I like my church. But it’s in Anchorage, 26 miles from my house. So my wife and I occasionally worship at a small traditional church in our little town of Chugiak. (Let’s call it St. Mark’s)
We’ve been enjoying our Sundays at St. Mark’s. The richness and rigor of the liturgy is refreshing after years of seeker-sensitive services. It’s an eight-course meal, carefully measured out for us by church fathers – confession, forgiveness, praise, instruction, communion, giving, fellowship and benediction. It’s like a spiritual multivitamin in an easy-to-swallow, hour-long pill.
St. Mark’s has a lot going for it. The people are friendly, but not overly so. There is a healthy number of kids and young adults. The facility is well kept. The sermons are insightful. We love the depth of the hymns – and the people sing robustly (as opposed to most megachurches where very few people sing). It takes my wife back to the 100-member churches of her youth.
But last Sunday was different. Once a month, this little church does a contemporary service. Gina and I were surprised – unpleasantly so.
We arrived to find the pastor without his clerical robe. A projection screen had been lowered in front of the organ pipes. We sang praise choruses instead of hymns, led by a solo guitarist who had trouble keeping the beat. The congregation did not seem to know the songs, so they sang tentatively. On a positive note, the sermon was good as usual, and the pastor skillfully used PowerPoint slides to reinforce his message.
But on balance, the overall quality of the service was not up to par. Had this been our first Sunday at St. Mark’s it’s unlikely we would have returned.
So what went wrong? This little church was trying to be something it’s not.
It’s an article of faith these days that contemporary worship is the way to go if you want your church to grow. Thousands of churches will be planted this year – and every one will offer contemporary worship. Hymns are out – love songs to Jesus are in.
Traditional churches have seen young believers flocking to megachurches, so naturally they want to get in on the growth. But this is foolish.
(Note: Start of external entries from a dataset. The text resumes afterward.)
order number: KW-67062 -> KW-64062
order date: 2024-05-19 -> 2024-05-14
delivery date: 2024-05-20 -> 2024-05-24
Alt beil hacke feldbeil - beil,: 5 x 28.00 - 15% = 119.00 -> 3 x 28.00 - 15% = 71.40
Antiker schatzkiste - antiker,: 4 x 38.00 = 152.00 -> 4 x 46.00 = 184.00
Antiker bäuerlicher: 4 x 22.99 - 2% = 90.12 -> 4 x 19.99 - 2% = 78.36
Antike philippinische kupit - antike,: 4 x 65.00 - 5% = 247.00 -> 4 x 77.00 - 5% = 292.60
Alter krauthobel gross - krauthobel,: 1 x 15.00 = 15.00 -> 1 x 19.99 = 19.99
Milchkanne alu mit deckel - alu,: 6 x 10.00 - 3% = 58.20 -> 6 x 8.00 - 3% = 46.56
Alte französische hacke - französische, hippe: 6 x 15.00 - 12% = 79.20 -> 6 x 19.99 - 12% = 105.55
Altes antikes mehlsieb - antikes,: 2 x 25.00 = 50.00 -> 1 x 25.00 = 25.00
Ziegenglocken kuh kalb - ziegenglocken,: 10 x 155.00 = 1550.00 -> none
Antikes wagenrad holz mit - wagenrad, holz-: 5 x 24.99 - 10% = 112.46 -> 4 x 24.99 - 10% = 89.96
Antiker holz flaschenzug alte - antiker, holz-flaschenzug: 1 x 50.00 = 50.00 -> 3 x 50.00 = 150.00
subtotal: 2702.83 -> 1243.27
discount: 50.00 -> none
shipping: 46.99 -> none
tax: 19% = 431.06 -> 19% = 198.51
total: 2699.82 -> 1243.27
Traditional churches lack the musical depth, computer controlled lighting and sound equipment that are needed to generate the “praise-gasm” that young believers associate with God. Rock music seems out of place in a brightly lit chapel with a communion table and stained glass.
People come to church to encounter God. A good worship service is transcendent; it helps people detach from this present world to connect with the divine. But when traditional churches try to be contemporary it usually comes across as forced, stilted or artificial. This dissonance jerks people back into the mundane world. Worshippers focus on the distraction instead of the Lord.
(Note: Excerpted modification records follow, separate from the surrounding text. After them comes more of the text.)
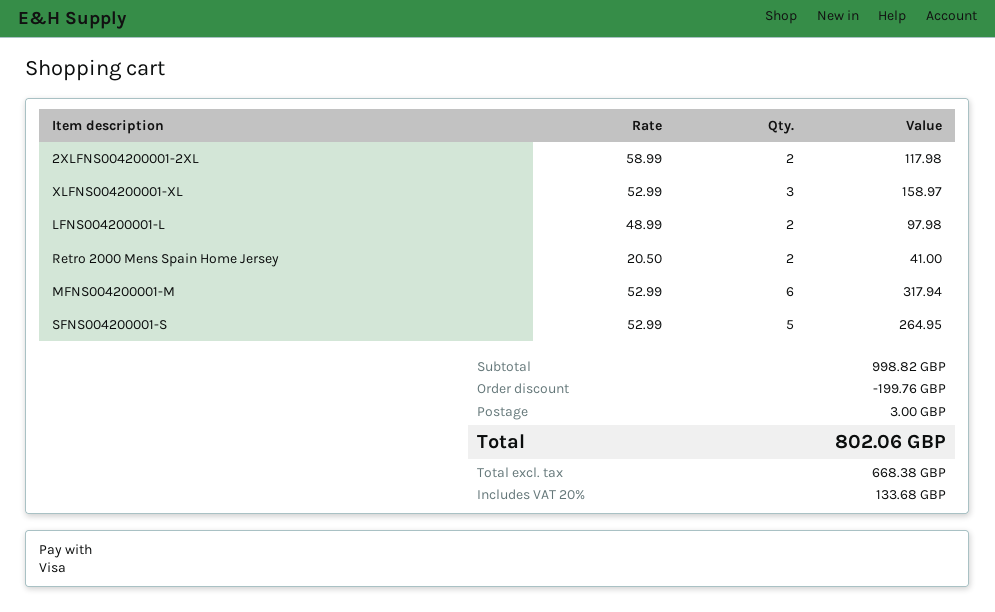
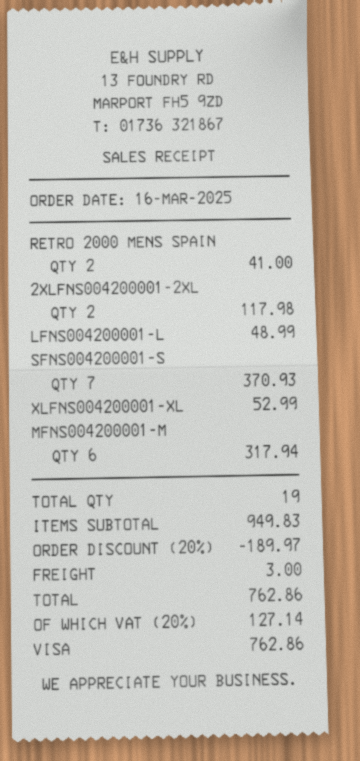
XLFNS004200001-XL: 3 for 158.97 -> 1 for 52.99
LFNS004200001-L: 2 for 97.98 -> 1 for 48.99
SFNS004200001-S: 5 for 264.95 -> 7 for 370.93
subtotal: 998.82 -> 949.83
discount: 199.76 -> 189.97
tax: 20% = 133.68 -> 20% = 127.14
total: 802.06 -> 762.86

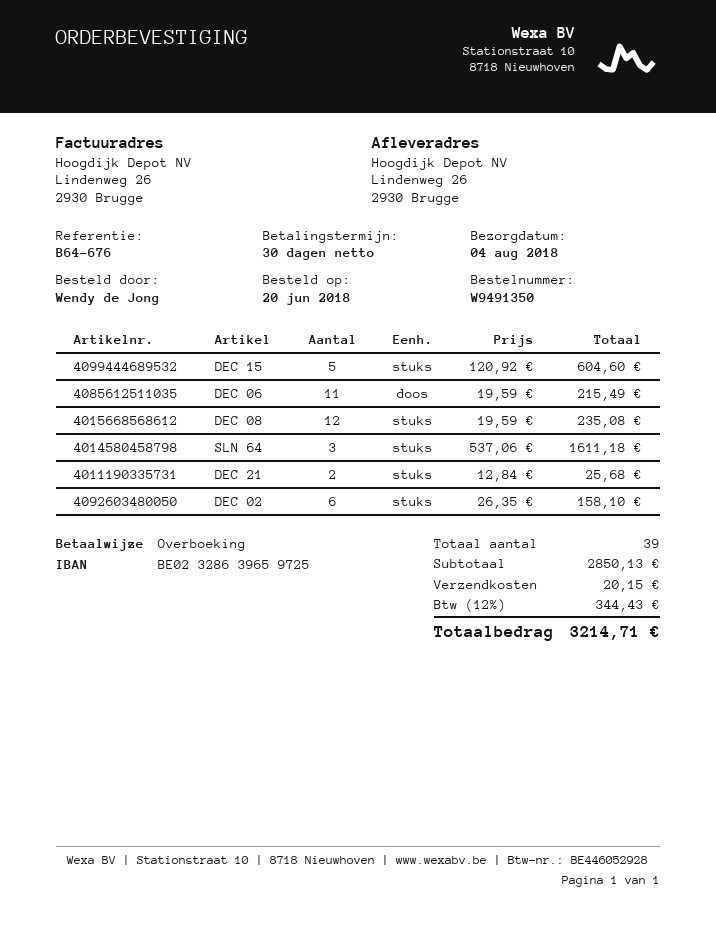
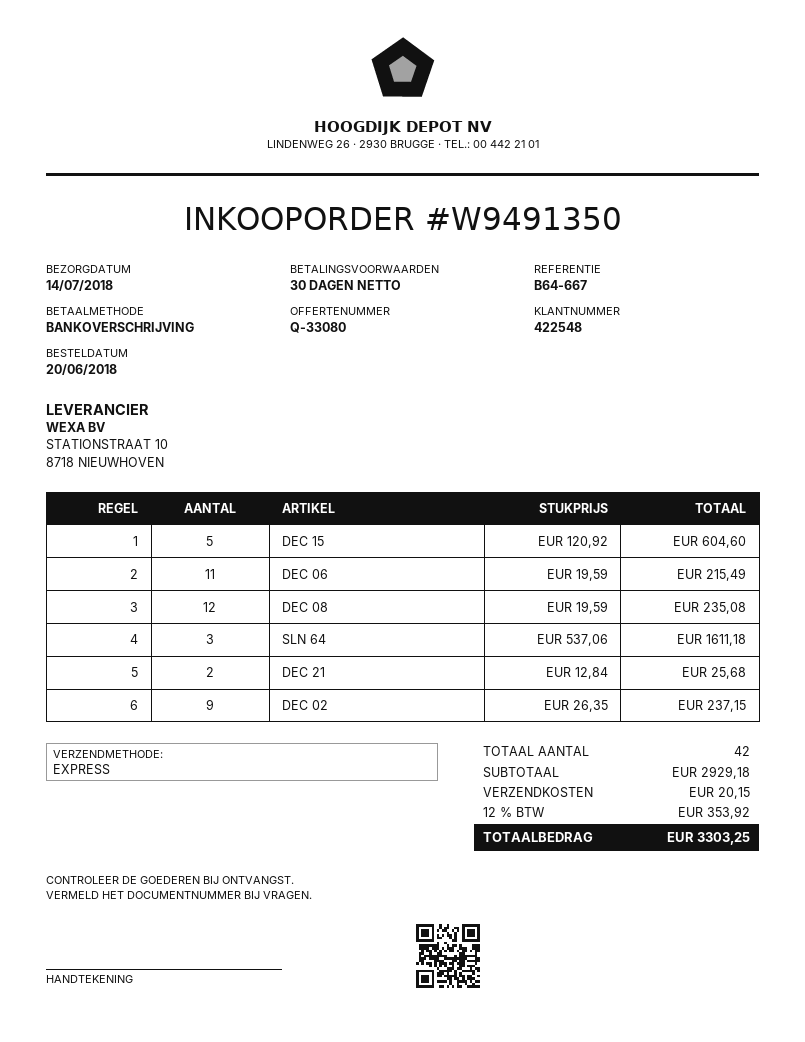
delivery date: 2018-08-04 -> 2018-07-14
reference: B64-676 -> B64-667
DEC 02: 6 x 26.35 = 158.10 -> 9 x 26.35 = 237.15
total quantity: 39 -> 42
subtotal: 2850.13 -> 2929.18
tax: 12% = 344.43 -> 12% = 353.92
total: 3214.71 -> 3303.25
So here’s my advice to every church: be who you are. Do what you do well – and do it over and over. If you want to innovate, do so within the bounds of your culture.
Radio stations understand this princple. You won’t find the local pop music station playing the occasional Beethoven concerto. Nor will the country music station spin Lil’ Wayne’s latest rap record. Our local “Mix” radio station plays a variety of songs – but they’re all within the same genre – familiar pop/rock hits of the past 30 years.
If your church is big enough to offer two services, it might make sense to designate one a “traditional service” and the other a “contemporary service.” But if you offer just one service, stick with what you do best.
What has this got to do with men? Guys appreciate a quality worship service — but they are not very forgiving of anything hokey or half-baked. If guys want contemporary worship, they’ll go to a megachurch. Meanwhile, I firmly believe there’s still a market for traditional worship — even among the young — if it’s done in Spirit and in Truth.